Detail implementation example

In this detailed example, a person master data system is used which is responsible for the person information.


Step 3: Transfer pseudonymised user data

The pseudonymised data and the user data are transferred to the cloud via a secure channel (HTTPS, VPN).


Step 4 and 5: Data analysis and knowledge enrichment

The transmitted and stored data can be analysed by specialists or processes without drawing conclusions about individuals.
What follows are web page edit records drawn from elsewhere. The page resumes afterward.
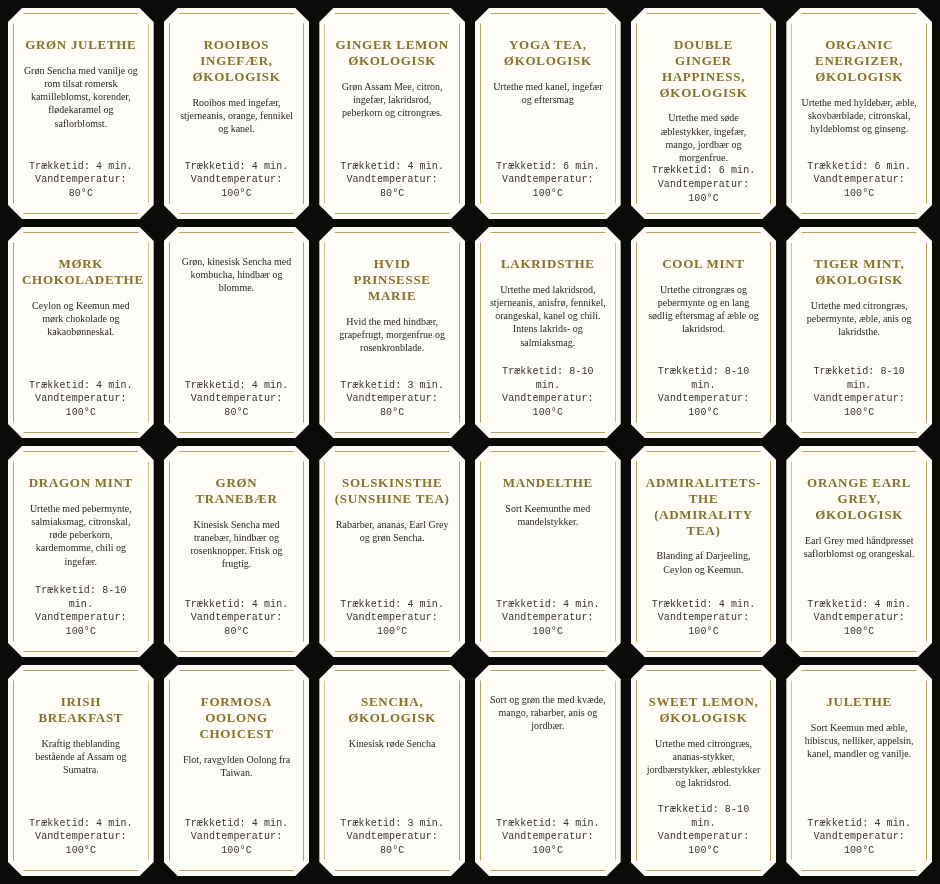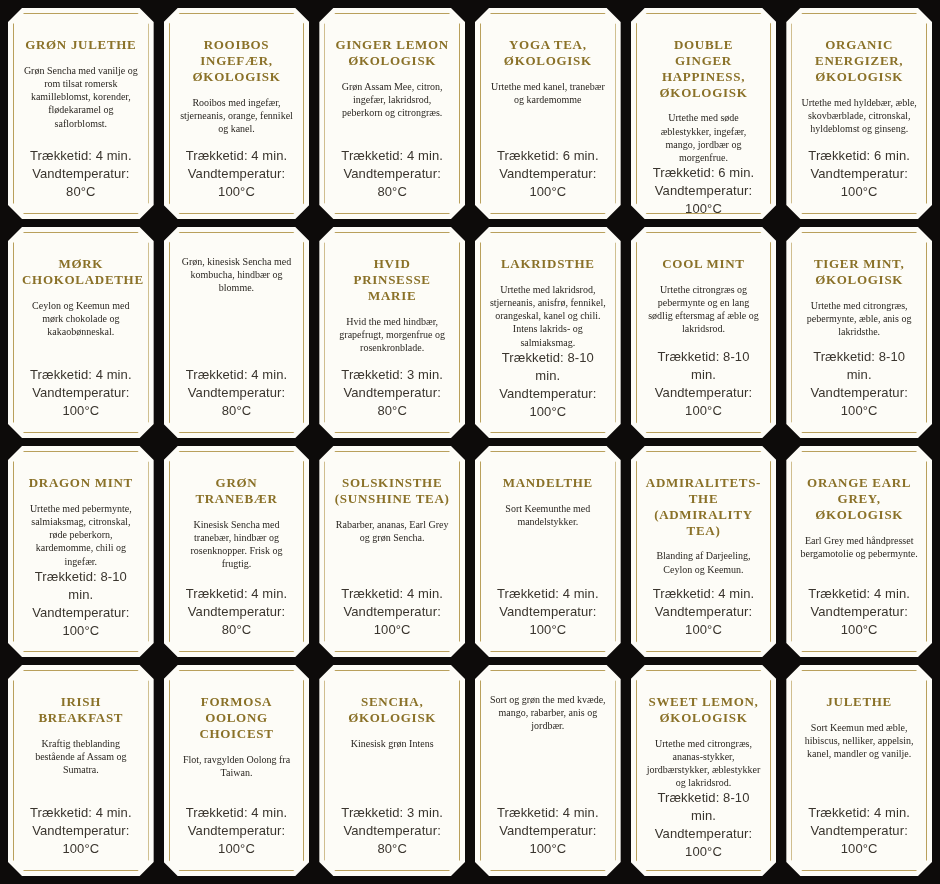--- a/index.html
+++ b/index.html
@@ -69,23 +69,23 @@
   .desc {
     font-family: "Liberation Serif", serif;
     color: #2b2722;
     font-size: 10px;
     line-height: 1.32;
     margin-top: 11px;
     max-width: 100%;
   }
   .spacer { flex: 1 1 auto; }
   .brew {
-    font-family: Liberation Sans, sans-serif;
+    font-family: Liberation Mono, monospace;
     color: #3a352e;
-    font-size: 13px;
+    font-size: 10px;
     line-height: 1.38;
     letter-spacing: 0.1px;
     padding-bottom: 4px;
   }
 </style>
 </head>
 <body>
 
 <div id="grid">
     <div class="card">
@@ -117,21 +117,21 @@
         <div class="spacer"></div>
         <div class="brew">
           <div>Trækketid: 4 min.</div>
           <div>Vandtemperatur: 80°C</div>
         </div>
       </div>
     </div>
     <div class="card">
       <div class="card-inner">
         <div class="title">YOGA TEA, ØKOLOGISK</div>
-        <div class="desc">Urtethe med kanel, tranebær og kardemomme</div>
+        <div class="desc">Urtethe med kanel, ingefær og eftersmag</div>
         <div class="spacer"></div>
         <div class="brew">
           <div>Trækketid: 6 min.</div>
           <div>Vandtemperatur: 100°C</div>
         </div>
       </div>
     </div>
     <div class="card">
       <div class="card-inner">
         <div class="title">DOUBLE GINGER HAPPINESS, ØKOLOGISK</div>
@@ -270,21 +270,21 @@
         <div class="spacer"></div>
         <div class="brew">
           <div>Trækketid: 4 min.</div>
           <div>Vandtemperatur: 100°C</div>
         </div>
       </div>
     </div>
     <div class="card">
       <div class="card-inner">
         <div class="title">ORANGE EARL GREY, ØKOLOGISK</div>
-        <div class="desc">Earl Grey med håndpresset bergamotolie og pebermynte.</div>
+        <div class="desc">Earl Grey med håndpresset saflorblomst og orangeskal.</div>
         <div class="spacer"></div>
         <div class="brew">
           <div>Trækketid: 4 min.</div>
           <div>Vandtemperatur: 100°C</div>
         </div>
       </div>
     </div>
     <div class="card">
       <div class="card-inner">
         <div class="title">IRISH BREAKFAST</div>
@@ -303,21 +303,21 @@
         <div class="spacer"></div>
         <div class="brew">
           <div>Trækketid: 4 min.</div>
           <div>Vandtemperatur: 100°C</div>
         </div>
       </div>
     </div>
     <div class="card">
       <div class="card-inner">
         <div class="title">SENCHA, ØKOLOGISK</div>
-        <div class="desc">Kinesisk grøn Intens</div>
+        <div class="desc">Kinesisk røde Sencha</div>
         <div class="spacer"></div>
         <div class="brew">
           <div>Trækketid: 3 min.</div>
           <div>Vandtemperatur: 80°C</div>
         </div>
       </div>
     </div>
     <div class="card">
       <div class="card-inner">
         <div class="desc">Sort og grøn the med kvæde, mango, rabarber, anis og jordbær.</div>

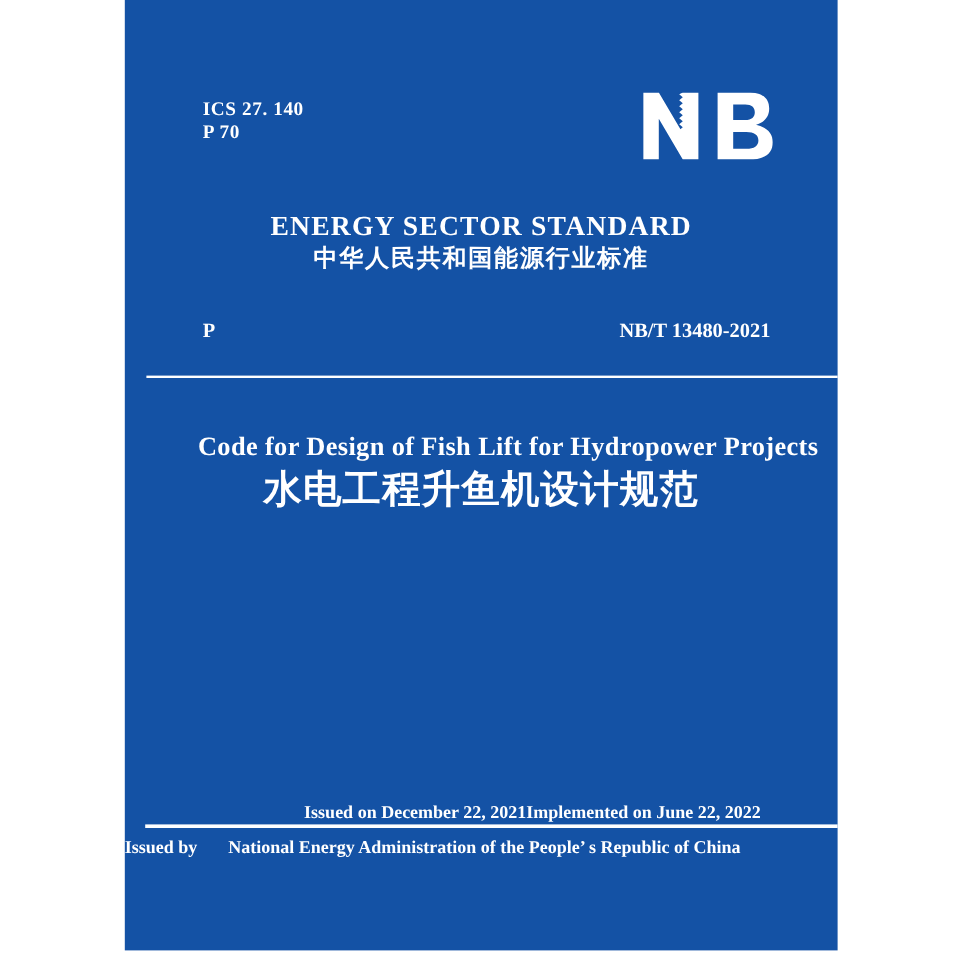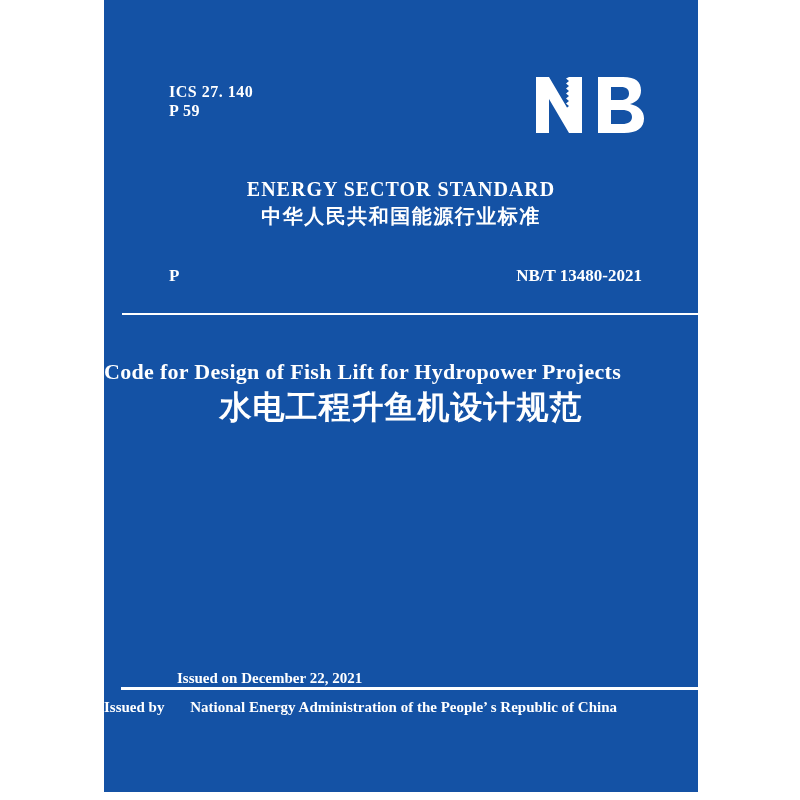--- a/index.html
+++ b/index.html
@@ -22,58 +22,58 @@
   }
   .ics-block{
     position:absolute;left:65px;top:82px;
     font-size:16px;font-weight:bold;line-height:19px;letter-spacing:0.5px;
   }
   .nb-logo{position:absolute;left:432px;top:77px;width:108px;height:56px;}
   .nb-logo svg{display:block;width:108px;height:56px;}
   .org-block{
     position:absolute;left:0;right:0;top:176px;text-align:center;
   }
-  .org-en{font-size:20px;font-weight:bold;letter-spacing:1px;line-height:26px;}
+  .org-en{font-size:23px;font-weight:bold;letter-spacing:1px;line-height:26px;}
   .org-cn{font-size:20px;font-weight:bold;letter-spacing:1.5px;line-height:26px;margin-top:1px;}
   .doc-line{
     position:absolute;left:65px;right:56px;top:266px;
     display:flex;justify-content:space-between;align-items:baseline;
     font-size:17px;font-weight:bold;
   }
   .rule{position:absolute;background:var(--text-white);}
   .rule-top{left:18px;right:0;top:313px;height:2px;}
   .rule-bottom{left:17px;right:0;top:687px;height:3px;}
   .title-en{
-    position:absolute;left:0;right:16px;top:358px;text-align:left;
+    position:absolute;left:0;right:16px;top:358px;text-align:right;
     font-size:22px;font-weight:bold;letter-spacing:0.3px;line-height:28px;
   }
   .title-cn{
     position:absolute;left:0;right:0;top:390px;text-align:center;
     font-size:32px;font-weight:bold;letter-spacing:1px;line-height:34px;
   }
   .dates-row{
     position:absolute;left:73px;right:64px;top:669px;
-    display:flex;justify-content:space-between;align-items:baseline;
+    display:flex;justify-content:flex-end;align-items:baseline;
     font-size:15px;font-weight:bold;line-height:18px;
   }
   .issuedby-row{
     position:absolute;left:0;right:0;top:698px;
     font-size:15px;font-weight:bold;line-height:18px;white-space:nowrap;
   }
   .issuedby-label{margin-right:22px;}
 </style>
 </head>
 <body>
 
 <div class="page">
   <div class="panel">
 
     <div class="ics-block">
       <div>ICS 27. 140</div>
-      <div>P 59</div>
+      <div>P 70</div>
     </div>
 
     <div class="nb-logo">
       <svg viewBox="0 0 108 56" xmlns="http://www.w3.org/2000/svg" role="img" aria-label="NB">
         <title>NB</title>
         <path fill="#ffffff" d="M0,56 L0,0 L13,0 L33,34
           L30,31.5 L33,29 L30,26.5 L33,24 L30,21.5 L33,19 L30,16.5 L33,14
           L30,11.5 L33,9 L30,6.5 L33,4 L30,1.5 L33,0
           L46,0 L46,56 L33,56 L13,22 L13,56 Z"></path>
         <path fill="#ffffff" fill-rule="evenodd" d="M62,56 L62,0 L87,0
@@ -94,20 +94,21 @@
       <span>NB/T 13480-2021</span>
     </div>
 
     <div class="rule rule-top"></div>
 
     <div class="title-en">Code for Design of Fish Lift for Hydropower Projects</div>
     <div class="title-cn">水电工程升鱼机设计规范</div>
 
     <div class="dates-row">
       <span>Issued on December 22, 2021</span>
+      <span>Implemented on June 22, 2022</span>
     </div>
 
     <div class="rule rule-bottom"></div>
 
     <div class="issuedby-row">
       <span class="issuedby-label">Issued by</span>
       <span>National Energy Administration of the People’ s Republic of China</span>
     </div>
 
   </div>

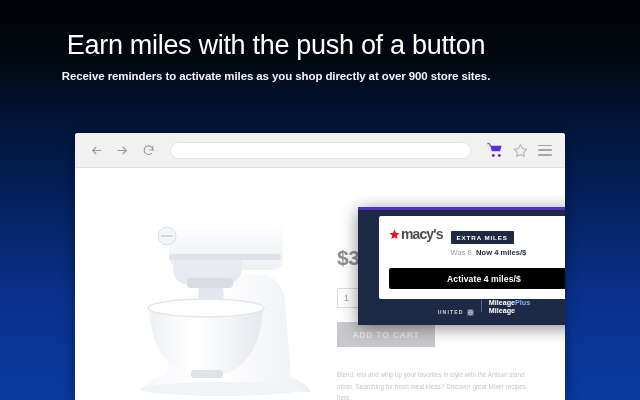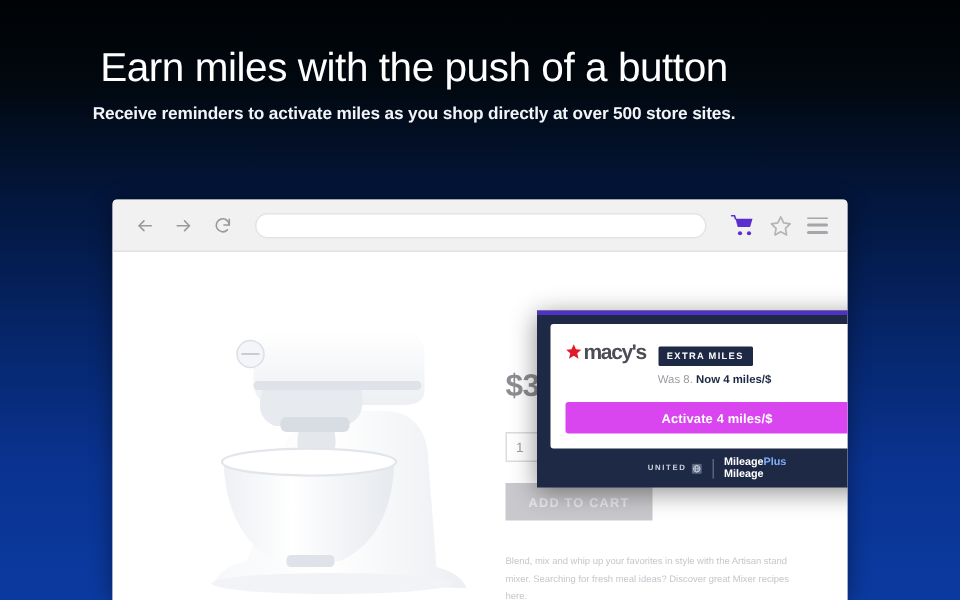--- a/index.html
+++ b/index.html
@@ -133,21 +133,21 @@
 
   
   .popup {
     position:absolute;
     left:358px; top:172px;
     width:240px;
     background:#1d2945;
     border-radius:0;
     box-shadow:0 3px 16px rgba(0,0,0,.45);
     overflow:hidden;
-    padding:9px 9px 0 9px;
+    padding:9px 9px 0 21px;
   }
   .popup-accent {
     position:absolute; left:0; top:0; right:0;
     height:2.5px;
     background:#4f31c8;
   }
   .popup-card {
     background:#ffffff;
     border-radius:2px;
     padding:9px 10px 10px 10px;
@@ -173,21 +173,21 @@
     padding:3px 6px 3px 6px;
     border-radius:1px;
   }
   .rate-line { margin-top:5px; font-size:7.6px; line-height:1.1; white-space:nowrap; }
   .rate-was { color:#9b9ba2; }
   .rate-now { color:#1d2945; font-weight:bold; }
   .activate-btn {
     margin-top:11px;
     width:100%;
     height:21px;
-    background:#d946ef;
+    background:#000000;
     border:none;
     border-radius:2px;
     color:#ffffff;
     font-size:8.6px;
     font-weight:bold;
     font-family:"Liberation Sans", sans-serif;
     cursor:pointer;
     letter-spacing:.1px;
   }
   .later-link {
@@ -195,21 +195,21 @@
     margin-top:9px;
     text-align:center;
     font-size:7.6px;
     font-weight:bold;
     color:#1558a8;
     text-decoration:none;
     cursor:pointer;
   }
   .popup-footer {
     height:26px;
-    display:flex; align-items:center; justify-content:center;
+    display:flex; justify-content:center;
     gap:7px;
   }
   .united-mark { display:flex; align-items:center; gap:3px; }
   .united-word {
     font-size:5.2px;
     font-weight:bold;
     letter-spacing:1.1px;
     color:#ced2dd;
   }
   .globe { width:7px; height:7px; flex:none; }
@@ -217,21 +217,21 @@
   .mp-block { line-height:1.12; }
   .mp-1 { font-size:7.2px; font-weight:bold; color:#ffffff; }
   .mp-1 em { font-style:normal; color:#7fb2ff; }
   .mp-2 { font-size:7.2px; font-weight:bold; color:#ffffff; }
 </style>
 </head>
 <body>
 
 <div class="hero">
   <h1 class="hero-title">Earn miles with the push of a button</h1>
-  <p class="hero-sub">Receive reminders to activate miles as you shop directly at over 500 store sites.</p>
+  <p class="hero-sub">Receive reminders to activate miles as you shop directly at over 900 store sites.</p>
 </div>
 
 <div class="browser">
 
   <div class="chrome">
     <span class="nav-ico">
       <svg width="13" height="13" viewBox="0 0 24 24" fill="none" stroke="#9a9a9e" stroke-width="2" stroke-linecap="round" stroke-linejoin="round">
         <line x1="20" y1="12" x2="5" y2="12"></line>
           <polyline points="11 18 5 12 11 6"></polyline>
       </svg>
Step 6 and following: Result (=processed data and findings) and use

At the end of the process, the data should be able to be consumed by a user without being disguised. For this purpose, the user data is read when the data is called up and, in parallel, the corresponding pseudonyms from the mapping table are resolved and displayed at runtime using a key stored on the service.

What happens in the event of an attack?

In the event of an "attack" on the cloud data storage itself (data at rest) or on the transmission to the data storage (data in motion), the sensitive data is thus – together with the other, usual security measures – protected in the best possible way and cannot be traced back to an individual person.

Conclusion

This pseudonymisation concept shows in practice how the "privacy by design" principle ensures that sensitive information cannot be traced back once it leaves its source. In addition, the applied "need to know" principle per role ensures that, from a "person identification perspective", each user group along the workflow only has access to exactly the information it needs for its job – and without any disadvantages for the work.